Alternative energy/policy news:
- As CO2 concentrations continue to rise, it is becoming clear that mere reduction programs probably won’t be enough to slow accumulations of the gas. One area attracting attention and funding is carbon capture and storage. This process takes the CO2 generated by various processes, captures it at the source, and sends it into underground storage or some other disposal method. BP (BP, USD, 31.49) and Linde (LIN, USD, 371.18) announced a venture to capture greenhouse gases in Houston.
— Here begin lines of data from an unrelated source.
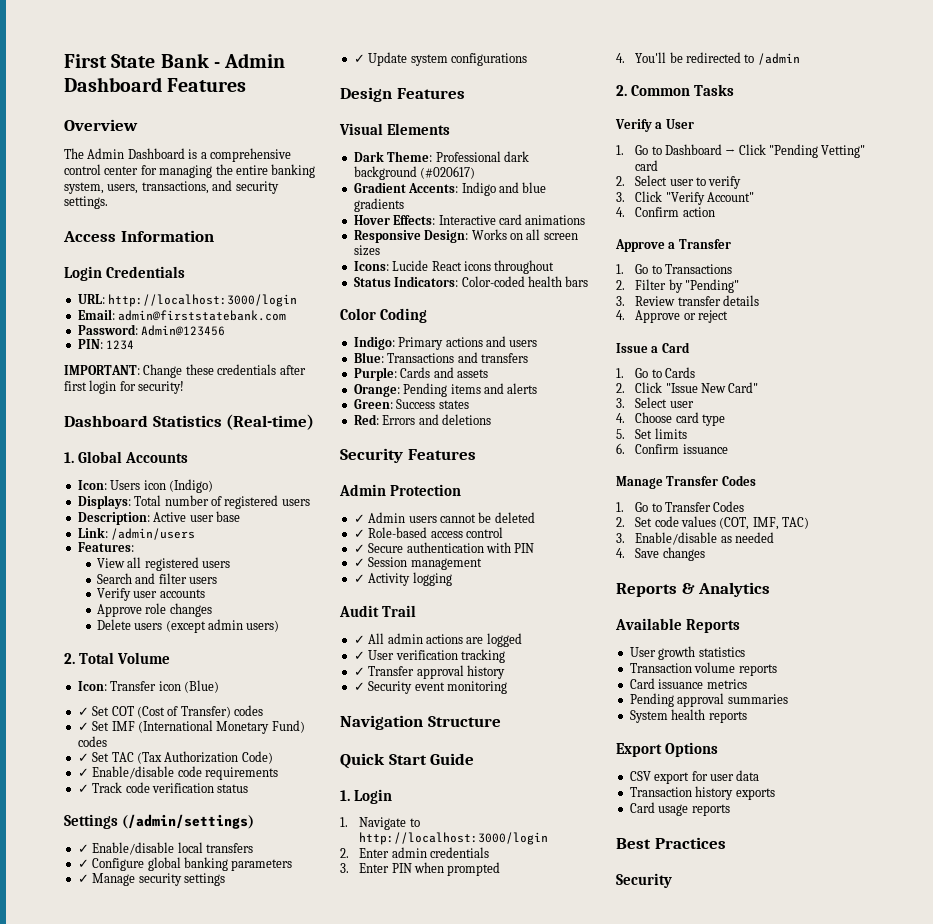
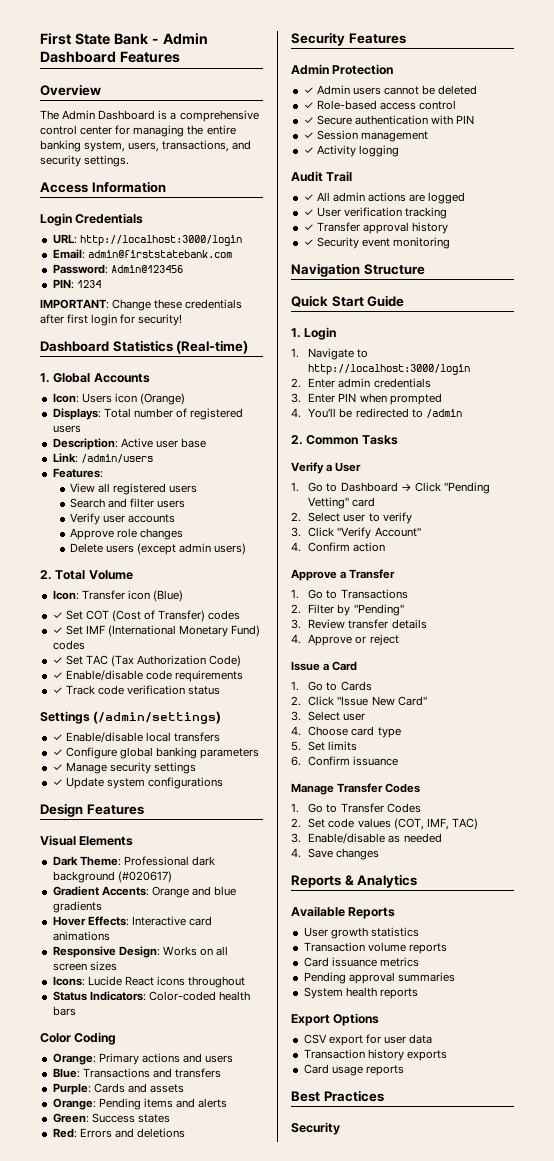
- Icon: Users icon (Indigo)
+ Icon: Users icon (Orange)
- Gradient Accents: Indigo and blue gradients
+ Gradient Accents: Orange and blue gradients
- Indigo: Primary actions and users
+ Orange: Primary actions and users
- Another potential action is geoengineering, which can cover everything from directly cooling the earth to other forms of carbon storage. However, governments are leery of private actors or other governments essentially conducting climate experiments that may have uncertain outcomes.
- Although commodity demand will always be cyclical, the structural demand for metals required for transitioning to EVs will likely support prices for an extended period. EVs are starting to have an impact on easing demand for gasoline.
- EU companies are supporting a measure that would outlaw the sale of new gas and diesel vehicles by 2035. Policies such as these have a dampening effect on oil and gas investment.
- One solution to expanding hydrogen use is to send the gas, along with natural gas, using existing natural gas pipelines.